Back in the waiting room, Steph’s mother looked over the booty and decided she didn’t want the doll and handed it to me, said I should take it. She did that, often; people would come in with food or gifts or flowers, and she’d thank them gratefully like fallen Southern gentry, and after they’d gone, she’d regift them to others or to me, and I was developing quite a pile of food at home that I’d never eat, lots of plastic Tupperware containers growing in my sink.
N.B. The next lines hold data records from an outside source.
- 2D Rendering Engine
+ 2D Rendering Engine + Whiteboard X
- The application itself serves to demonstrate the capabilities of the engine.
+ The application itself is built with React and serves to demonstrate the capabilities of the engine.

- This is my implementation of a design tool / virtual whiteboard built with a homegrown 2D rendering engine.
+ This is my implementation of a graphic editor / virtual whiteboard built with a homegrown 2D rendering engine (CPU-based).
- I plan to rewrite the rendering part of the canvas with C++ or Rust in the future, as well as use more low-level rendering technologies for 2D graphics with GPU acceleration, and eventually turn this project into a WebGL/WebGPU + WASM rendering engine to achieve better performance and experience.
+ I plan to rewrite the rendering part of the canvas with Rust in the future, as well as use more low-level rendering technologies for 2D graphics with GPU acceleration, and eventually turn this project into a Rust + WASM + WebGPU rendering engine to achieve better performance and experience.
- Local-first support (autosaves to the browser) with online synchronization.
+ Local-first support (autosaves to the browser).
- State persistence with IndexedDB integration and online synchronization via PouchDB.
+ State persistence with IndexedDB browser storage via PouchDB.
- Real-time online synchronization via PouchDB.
With my mother gone and everyone else seeing to their own responsibilities, I was left alone in dealing with her parents, and I was doing what I could to keep it together, but I was still suffering from some severe anxiety and guilt. I had seen a doctor while my mother was there and she had been astonished at my blood pressure at the intake. It was something like 190/110, and I hadn’t been taking anything or wasn’t even hungover. That was normal for me, during this time: That was my level of stress. With my mother in the room, I explained to the doctor that I was going through an incredibly stressful event and that I had people counting on me, and that I was also an alcoholic who binge drank in periods of stress. When I admitted to being an alcoholic, I caught my mother’s eyes, and she looked at me with a combination of sadness and mild disapproval, almost like she was saying, “You’re not supposed to talk about that,” or maybe even, “How did you end up so weak, like your father?” But mostly, it was sadness, I think. I hope.
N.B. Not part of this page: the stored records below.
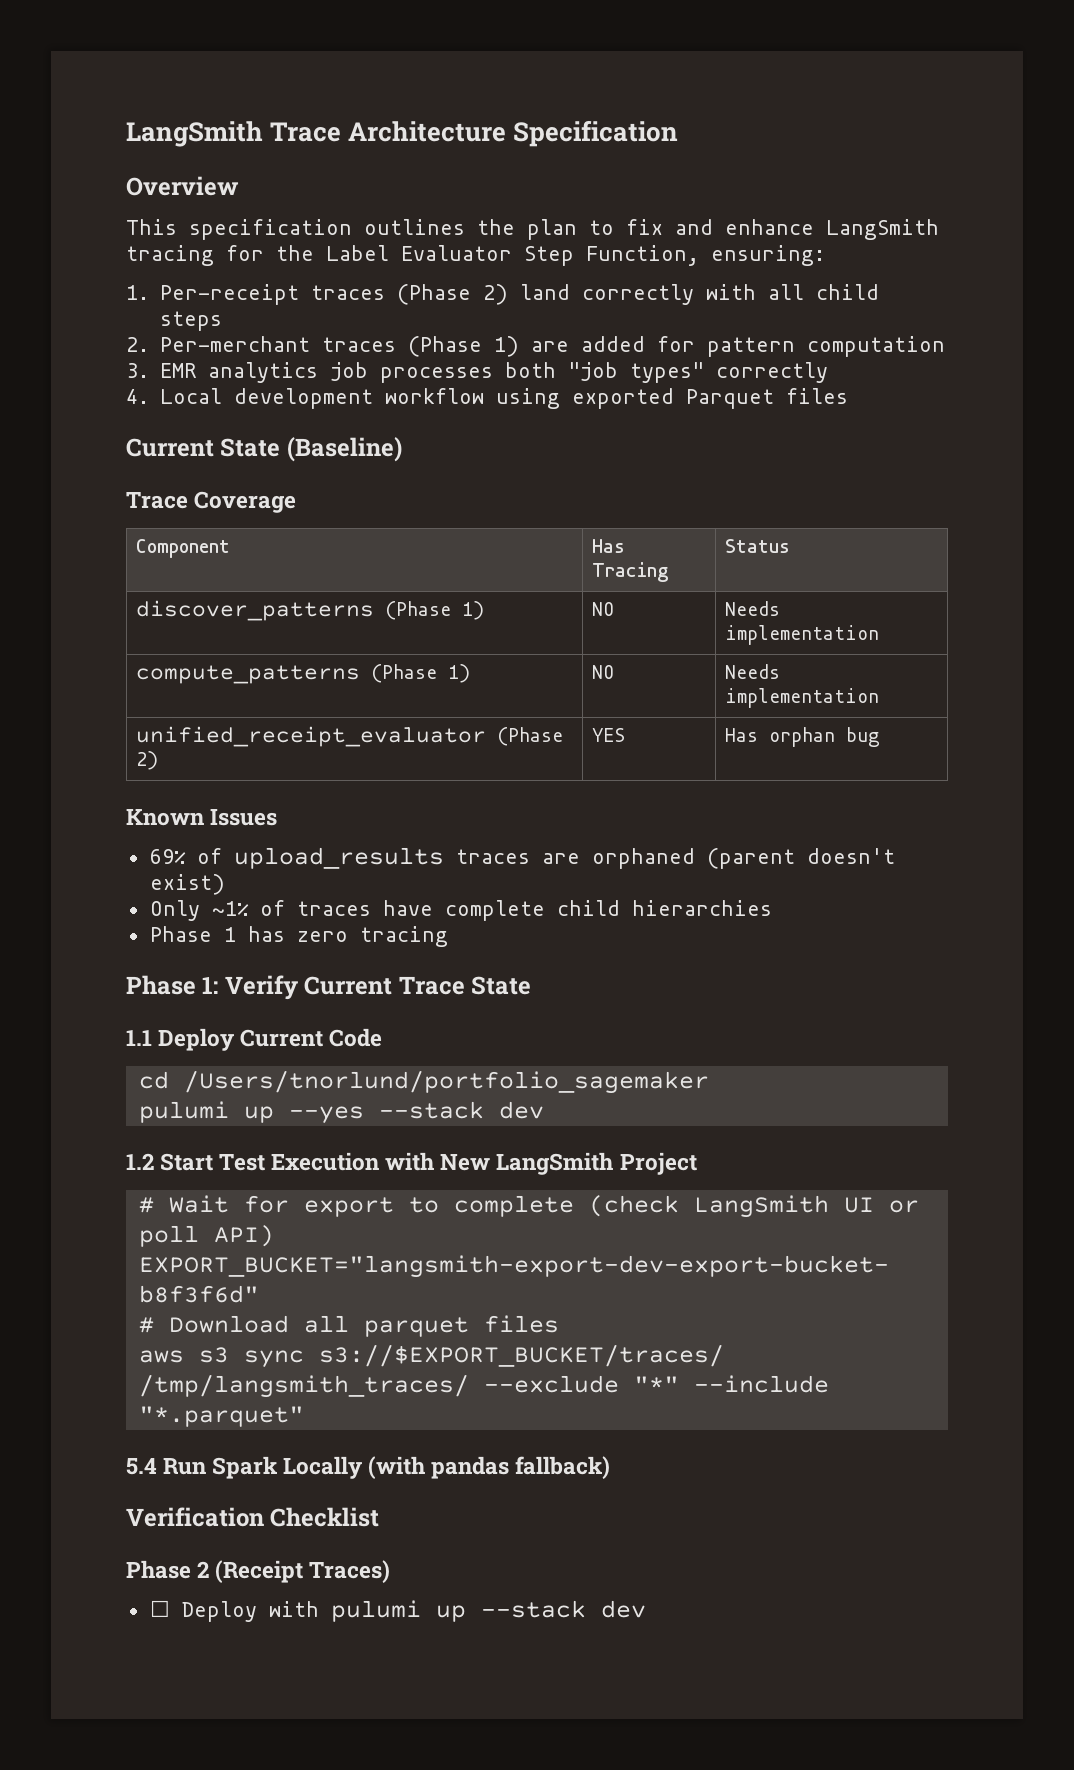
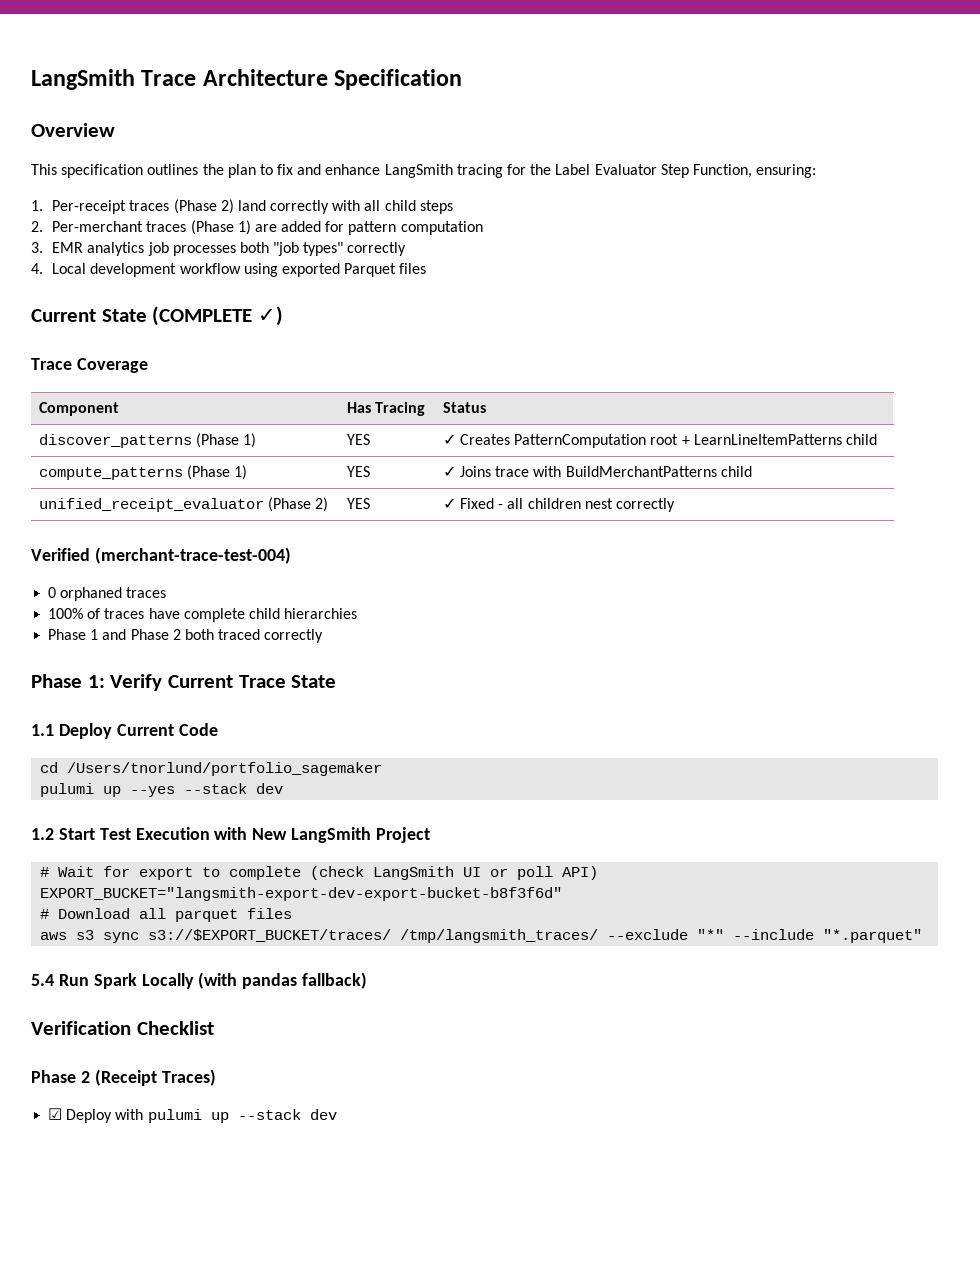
- Current State (Baseline)
+ Current State (COMPLETE ✓)
- discover_patterns (Phase 1) | NO | Needs implementation
- compute_patterns (Phase 1) | NO | Needs implementation
- unified_receipt_evaluator (Phase 2) | YES | Has orphan bug
- Known Issues
- 69% of upload_results traces are orphaned (parent doesn't exist)
- Only ~1% of traces have complete child hierarchies
+ discover_patterns (Phase 1) | YES | ✓ Creates PatternComputation root + LearnLineItemPatterns child
+ compute_patterns (Phase 1) | YES | ✓ Joins trace with BuildMerchantPatterns child
+ unified_receipt_evaluator (Phase 2) | YES | ✓ Fixed - all children nest correctly
+ Verified (merchant-trace-test-004)
+ 0 orphaned traces
+ 100% of traces have complete child hierarchies
- Phase 1 has zero tracing
+ Phase 1 and Phase 2 both traced correctly
- ☐ Deploy with pulumi up --stack dev
+ ☑ Deploy with pulumi up --stack dev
The doctor listened to me, nodded, and then handed me a prescription for Xanax.
Great, I thought; I’d heard of these.
Although Dan and I had been talking again, I didn’t think of calling him and asking him about the Xanax, or how it could react with alcohol. Dan would always give me the real skinny on this sort of thing, but for some reason, I just didn’t think this one through, so I was taking the Xanax as prescribed, and then not.
Back at the hospital, Steph’s parents had developed a habit of moving from living situation to living situation in places across the city that were not amenable to easy public access to Harborview Hospital. I couldn’t understand their choices after I’d had Andrew’s wife, who developed websites for a travel agency, find them a number of low-cost options that were on bus lines or a ten-dollar cab fare away. I offered my own apartment. I pointed out the best and safest neighborhoods. I explained and pointed using maps. Harold loved maps. For reasons known only to them, they ended up in West Seattle, or Northgate, and a huge part of my responsibility became chauffeuring them from the hospital to home, usually at rush hour.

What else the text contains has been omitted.